News US

Latin America’s Perpetual Growth Crisis

In yesterday’s post, I discussed how Mexico has fallen back into the same kind of growth stagnation that defined the years leading up to the pandemic. The fact that Mexico is unable to grow is jarring, because it had a massive investment boom in recent years and exports to the US are doing better than ever. Whatever gains are accruing to Mexico from these things, they’re not going to enough people to really make a difference. Private consumption is back to being very weak, which was also the case before COVID.

In many ways, Mexico is the pointy edge of the sword for Latin America. It borders the US and is part of USMCA, which gives Mexico a huge advantage over its peers in Latin America. So if Mexico can’t grow, what hope is there for the rest of the region? In today’s follow-up post, I look at real per capita GDP across the region. The truth is that no one in Latin America can remotely match US growth, even though the level of development is lower (which should make it easier to grow fast) and many countries are big commodity exporters. That’s damning and in my opinion comes down to poor governance that allows a narrow elite to capture most of the wealth being created.

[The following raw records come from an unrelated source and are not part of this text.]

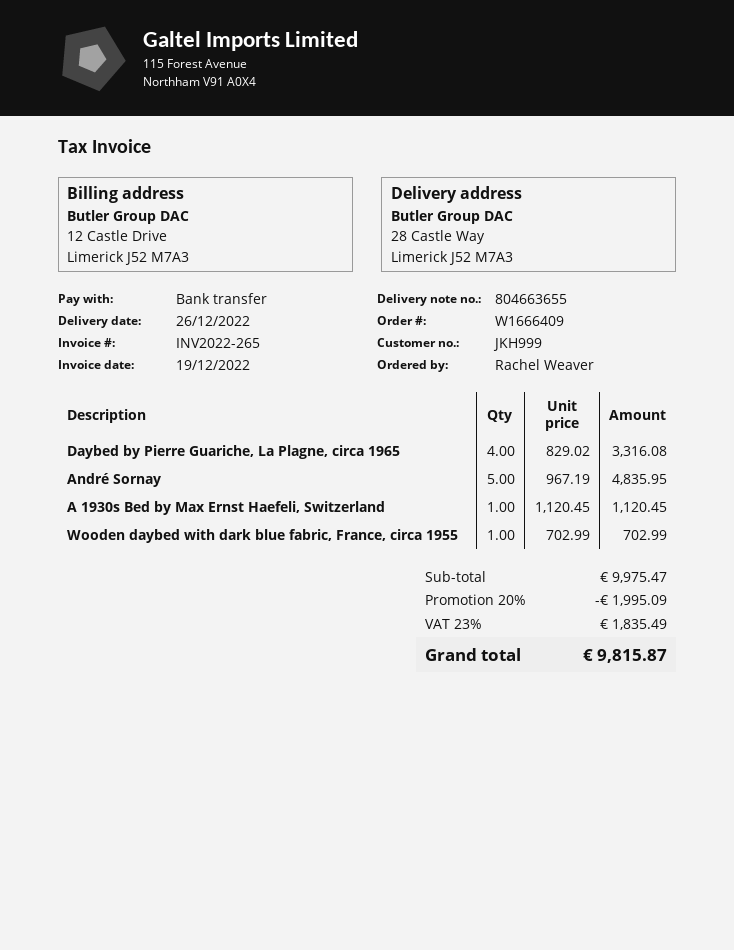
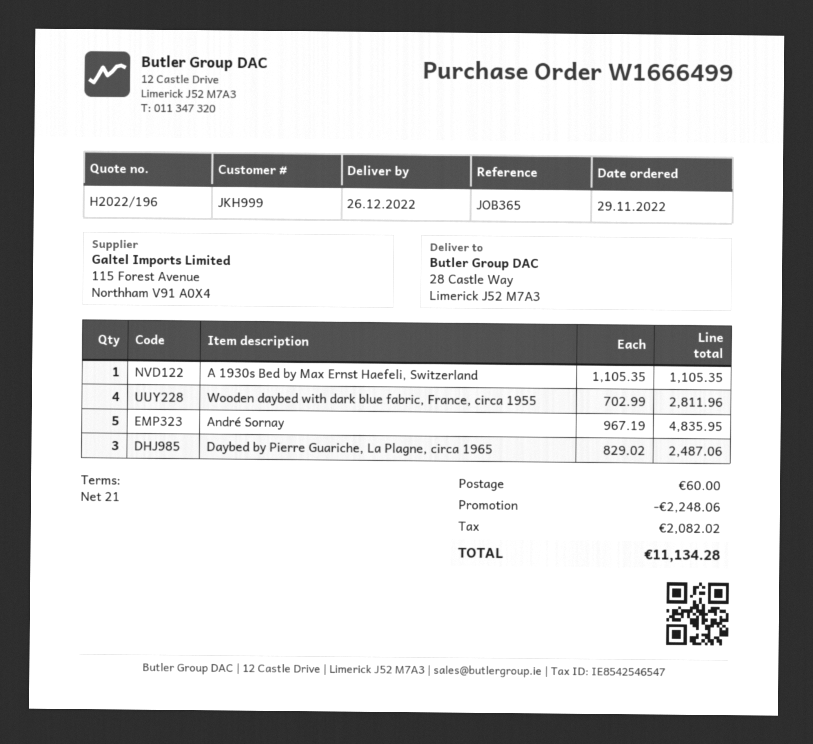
order number: W1666409 -> W1666499
Daybed by Pierre Guariche, La Plagne, circa 1965: 4 x 829.02 = 3316.08 -> 3 x 829.02 = 2487.06
A 1930s Bed by Max Ernst Haefeli, Switzerland: 1 x 1120.45 = 1120.45 -> 1 x 1105.35 = 1105.35
Wooden daybed with dark blue fabric, France, circa 1955: 1 x 702.99 = 702.99 -> 4 x 702.99 = 2811.96
discount: 1995.09 -> 2248.06
shipping: none -> 60.00
tax: 1835.49 -> 2082.02
total: 9815.87 -> 11134.28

The chart above shows GDP per capita in 2010 prices and exchange rates across seven countries in Latin America. I use per capita GDP because it adjusts for differences in population growth and migration. The last data point for all countries is 2024 except for Ecuador, where the data end in 2023. Generally speaking, it’s remarkable how little progress there’s been across the region in the 18 years from 2006 to 2024.

The chart above is exactly the same as the first one, except that it adds per capita GDP in 2010 prices for the US. The disparity in per capita GDP levels is shocking and there is no sign that countries in Latin America are converging towards the US. If anything, the opposite is true. They’re falling further and further behind the US.

The chart above shows growth in per capita GDP between 2014 and 2024. There’s a couple of points worth making. First, no one comes remotely close to the US, which grew a cumulative 20 percent in that decade, i.e. two percent per year. Second, there are three groups of countries in Latin America: (i) Colombia (CO), Peru (PE) and Chile (CL); (ii) Mexico (MX) and Brazil (BR); and (iii) Ecuador (EC) and Argentina (AR). The first group has done reasonably well compared to the rest of the region, but still falls substantially short of the US. The second group should be doing much better and it’s here that the growth puzzle is most vexing and profound. The third group is countries that insist on pegging to the Dollar (Ecuador’s dollarization is really just an extreme version of a Dollar peg), which kills any hope for growth, something I’ve written on extensively in the case of Argentina.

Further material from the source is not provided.